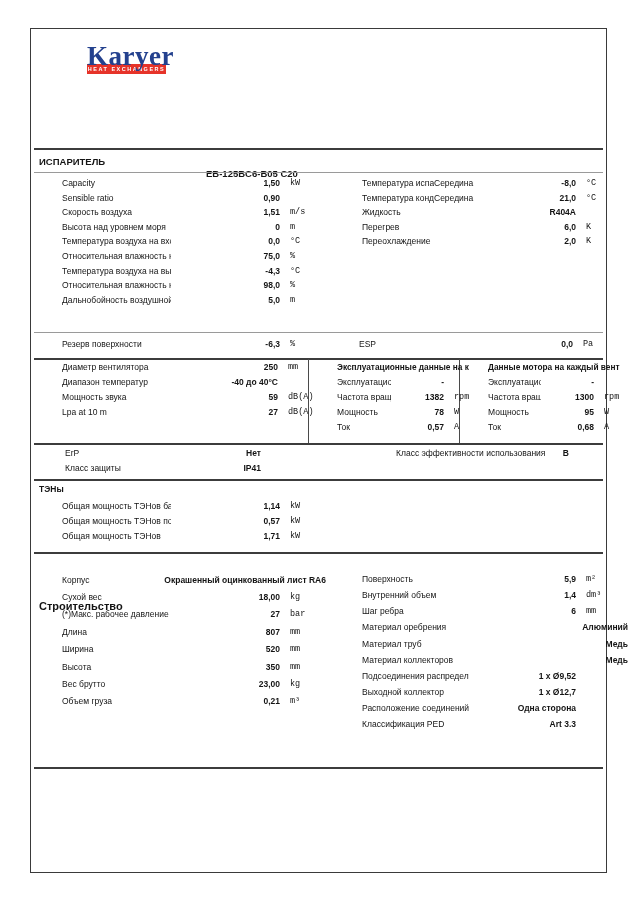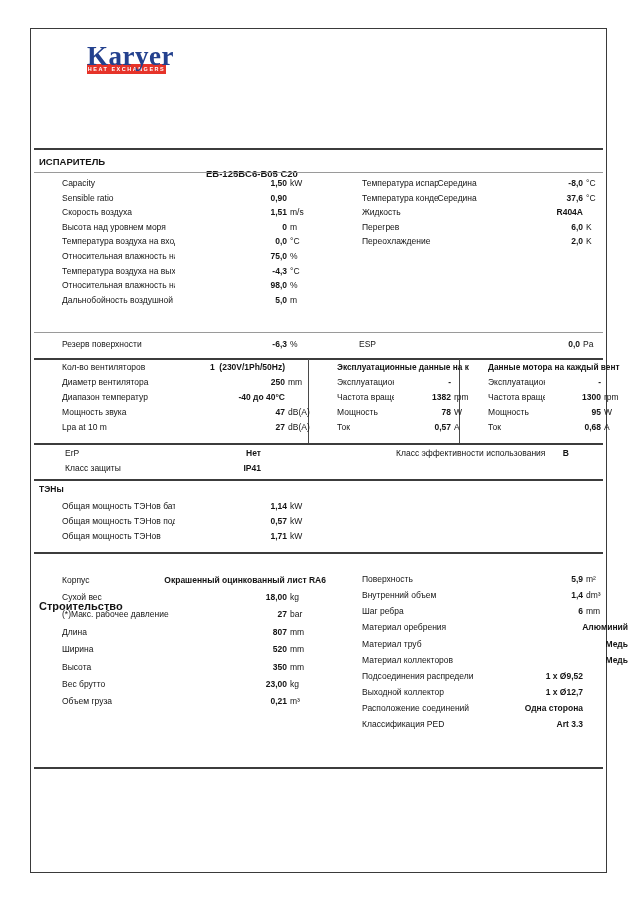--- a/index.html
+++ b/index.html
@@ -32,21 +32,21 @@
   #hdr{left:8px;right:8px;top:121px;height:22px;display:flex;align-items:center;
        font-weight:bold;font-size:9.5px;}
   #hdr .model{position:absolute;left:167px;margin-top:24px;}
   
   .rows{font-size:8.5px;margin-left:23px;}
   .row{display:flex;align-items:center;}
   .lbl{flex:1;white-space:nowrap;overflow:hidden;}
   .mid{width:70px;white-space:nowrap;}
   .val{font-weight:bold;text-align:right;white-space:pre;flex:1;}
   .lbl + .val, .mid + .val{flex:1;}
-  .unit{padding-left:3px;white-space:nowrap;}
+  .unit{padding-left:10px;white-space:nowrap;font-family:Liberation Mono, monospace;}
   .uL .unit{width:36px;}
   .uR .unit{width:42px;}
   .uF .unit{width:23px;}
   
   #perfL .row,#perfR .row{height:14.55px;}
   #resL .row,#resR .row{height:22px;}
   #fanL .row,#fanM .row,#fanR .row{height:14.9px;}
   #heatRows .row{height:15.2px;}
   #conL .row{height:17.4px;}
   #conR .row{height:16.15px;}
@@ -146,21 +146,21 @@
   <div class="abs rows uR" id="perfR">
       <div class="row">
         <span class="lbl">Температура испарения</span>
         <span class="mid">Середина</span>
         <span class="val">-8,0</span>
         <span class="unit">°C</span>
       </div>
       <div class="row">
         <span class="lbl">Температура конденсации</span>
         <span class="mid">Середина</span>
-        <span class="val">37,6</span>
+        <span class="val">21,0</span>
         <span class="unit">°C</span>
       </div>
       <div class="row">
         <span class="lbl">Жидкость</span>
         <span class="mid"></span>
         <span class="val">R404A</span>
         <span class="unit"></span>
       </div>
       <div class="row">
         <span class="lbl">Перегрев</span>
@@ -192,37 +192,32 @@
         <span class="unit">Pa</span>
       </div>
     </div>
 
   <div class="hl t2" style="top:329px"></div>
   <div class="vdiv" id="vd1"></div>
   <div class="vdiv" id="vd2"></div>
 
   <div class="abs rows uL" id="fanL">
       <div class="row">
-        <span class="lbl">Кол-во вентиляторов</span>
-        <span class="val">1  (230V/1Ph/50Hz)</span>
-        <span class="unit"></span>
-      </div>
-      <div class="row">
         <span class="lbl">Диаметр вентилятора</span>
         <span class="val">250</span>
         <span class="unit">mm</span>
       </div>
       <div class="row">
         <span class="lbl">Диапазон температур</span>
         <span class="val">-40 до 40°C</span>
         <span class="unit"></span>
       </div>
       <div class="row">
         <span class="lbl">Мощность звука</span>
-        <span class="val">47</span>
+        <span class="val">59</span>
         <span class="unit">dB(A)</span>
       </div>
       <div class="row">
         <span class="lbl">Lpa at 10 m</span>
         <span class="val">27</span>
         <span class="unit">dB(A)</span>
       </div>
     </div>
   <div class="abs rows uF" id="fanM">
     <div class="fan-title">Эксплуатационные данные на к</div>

...

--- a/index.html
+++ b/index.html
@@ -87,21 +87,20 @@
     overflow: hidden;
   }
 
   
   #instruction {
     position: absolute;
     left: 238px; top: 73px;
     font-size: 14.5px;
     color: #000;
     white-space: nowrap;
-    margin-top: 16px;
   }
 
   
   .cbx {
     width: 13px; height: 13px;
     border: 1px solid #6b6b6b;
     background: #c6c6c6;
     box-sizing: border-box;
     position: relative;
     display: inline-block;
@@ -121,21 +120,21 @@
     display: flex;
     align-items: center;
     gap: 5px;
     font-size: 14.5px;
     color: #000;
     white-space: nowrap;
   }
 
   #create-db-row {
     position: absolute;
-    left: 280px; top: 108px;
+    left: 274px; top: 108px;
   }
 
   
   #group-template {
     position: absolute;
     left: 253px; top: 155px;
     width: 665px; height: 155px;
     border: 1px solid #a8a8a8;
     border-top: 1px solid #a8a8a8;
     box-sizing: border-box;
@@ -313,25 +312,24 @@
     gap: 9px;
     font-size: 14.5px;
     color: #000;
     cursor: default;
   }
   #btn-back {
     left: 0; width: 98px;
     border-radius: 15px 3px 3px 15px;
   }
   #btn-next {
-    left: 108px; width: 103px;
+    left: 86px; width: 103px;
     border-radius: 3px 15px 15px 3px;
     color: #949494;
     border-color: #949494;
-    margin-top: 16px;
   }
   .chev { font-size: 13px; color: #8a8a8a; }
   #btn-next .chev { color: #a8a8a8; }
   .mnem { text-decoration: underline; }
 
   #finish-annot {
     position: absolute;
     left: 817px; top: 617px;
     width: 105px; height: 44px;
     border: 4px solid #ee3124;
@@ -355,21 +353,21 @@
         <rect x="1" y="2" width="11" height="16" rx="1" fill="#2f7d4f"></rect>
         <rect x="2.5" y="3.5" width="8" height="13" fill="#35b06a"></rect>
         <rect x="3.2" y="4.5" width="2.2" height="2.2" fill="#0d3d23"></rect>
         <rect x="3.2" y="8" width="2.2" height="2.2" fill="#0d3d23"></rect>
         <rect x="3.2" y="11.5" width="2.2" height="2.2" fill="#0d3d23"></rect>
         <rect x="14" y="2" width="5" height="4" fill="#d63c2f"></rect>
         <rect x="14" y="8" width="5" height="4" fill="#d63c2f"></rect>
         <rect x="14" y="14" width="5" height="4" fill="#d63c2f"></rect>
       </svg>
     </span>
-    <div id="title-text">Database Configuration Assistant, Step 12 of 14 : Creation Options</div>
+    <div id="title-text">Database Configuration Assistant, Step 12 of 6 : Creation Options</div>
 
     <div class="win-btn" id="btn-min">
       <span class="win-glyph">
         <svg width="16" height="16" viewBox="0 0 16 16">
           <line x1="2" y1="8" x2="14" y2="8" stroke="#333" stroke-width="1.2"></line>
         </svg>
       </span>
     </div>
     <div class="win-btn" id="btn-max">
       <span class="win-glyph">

==

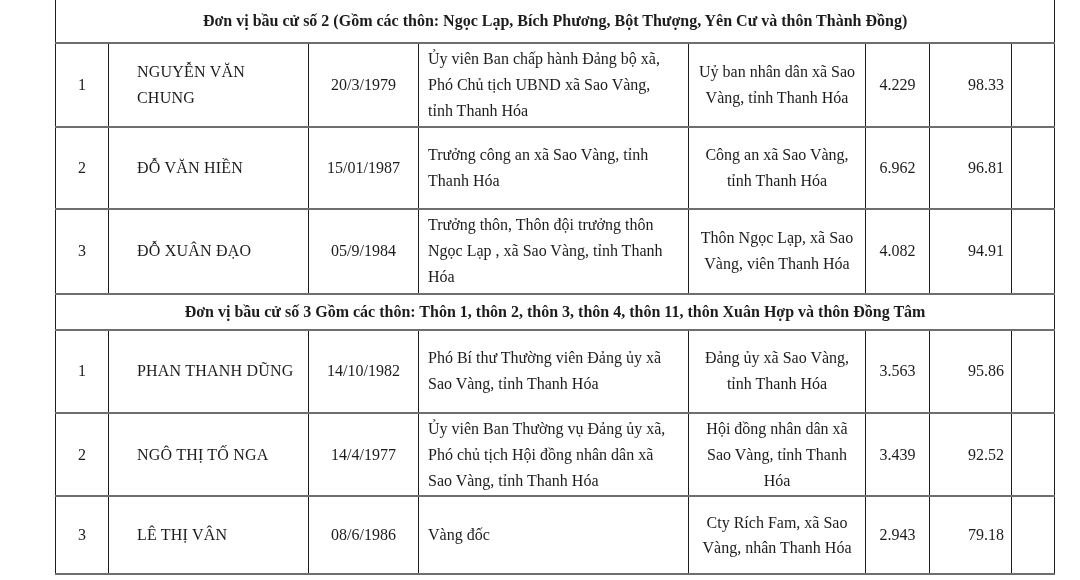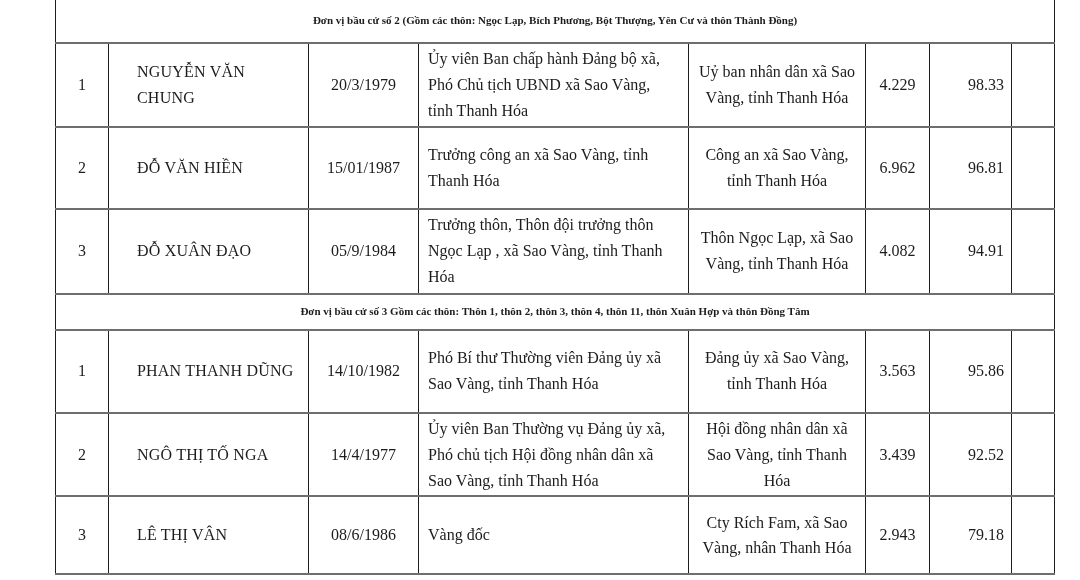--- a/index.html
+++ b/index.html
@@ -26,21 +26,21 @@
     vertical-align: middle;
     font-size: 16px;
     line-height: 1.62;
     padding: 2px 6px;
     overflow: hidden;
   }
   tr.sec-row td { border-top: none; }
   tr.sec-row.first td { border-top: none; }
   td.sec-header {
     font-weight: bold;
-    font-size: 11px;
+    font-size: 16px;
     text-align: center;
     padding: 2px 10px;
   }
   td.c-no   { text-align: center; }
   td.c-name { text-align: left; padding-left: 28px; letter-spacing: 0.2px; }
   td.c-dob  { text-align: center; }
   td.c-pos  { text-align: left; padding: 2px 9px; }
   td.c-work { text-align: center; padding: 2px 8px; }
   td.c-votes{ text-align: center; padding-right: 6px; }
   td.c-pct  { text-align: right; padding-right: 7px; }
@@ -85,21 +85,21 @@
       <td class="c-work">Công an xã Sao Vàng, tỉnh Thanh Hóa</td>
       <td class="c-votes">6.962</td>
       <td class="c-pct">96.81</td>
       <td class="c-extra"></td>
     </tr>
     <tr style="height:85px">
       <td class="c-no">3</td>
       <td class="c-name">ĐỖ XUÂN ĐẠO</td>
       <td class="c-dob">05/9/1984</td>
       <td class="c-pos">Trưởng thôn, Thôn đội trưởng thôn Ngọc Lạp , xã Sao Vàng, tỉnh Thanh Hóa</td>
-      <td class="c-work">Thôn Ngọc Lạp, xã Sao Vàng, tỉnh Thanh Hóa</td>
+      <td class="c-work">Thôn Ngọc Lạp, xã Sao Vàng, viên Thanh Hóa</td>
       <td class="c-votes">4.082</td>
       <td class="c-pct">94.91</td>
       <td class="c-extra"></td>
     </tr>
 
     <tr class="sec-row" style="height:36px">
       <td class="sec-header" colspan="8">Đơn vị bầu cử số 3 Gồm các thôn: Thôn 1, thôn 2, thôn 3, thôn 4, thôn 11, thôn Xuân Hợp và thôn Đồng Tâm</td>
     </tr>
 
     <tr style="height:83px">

▶ _Exercise brief_:
The expected answer is each line of the records above that includes the string "right".

▶ _Result of the task_:
   #hdr{left:8px;right:8px;top:121px;height:22px;display:flex;align-items:center;
   .val{font-weight:bold;text-align:right;white-space:pre;flex:1;}
   td.c-votes{ text-align: center; padding-right: 6px; }
   td.c-pct  { text-align: right; padding-right: 7px; }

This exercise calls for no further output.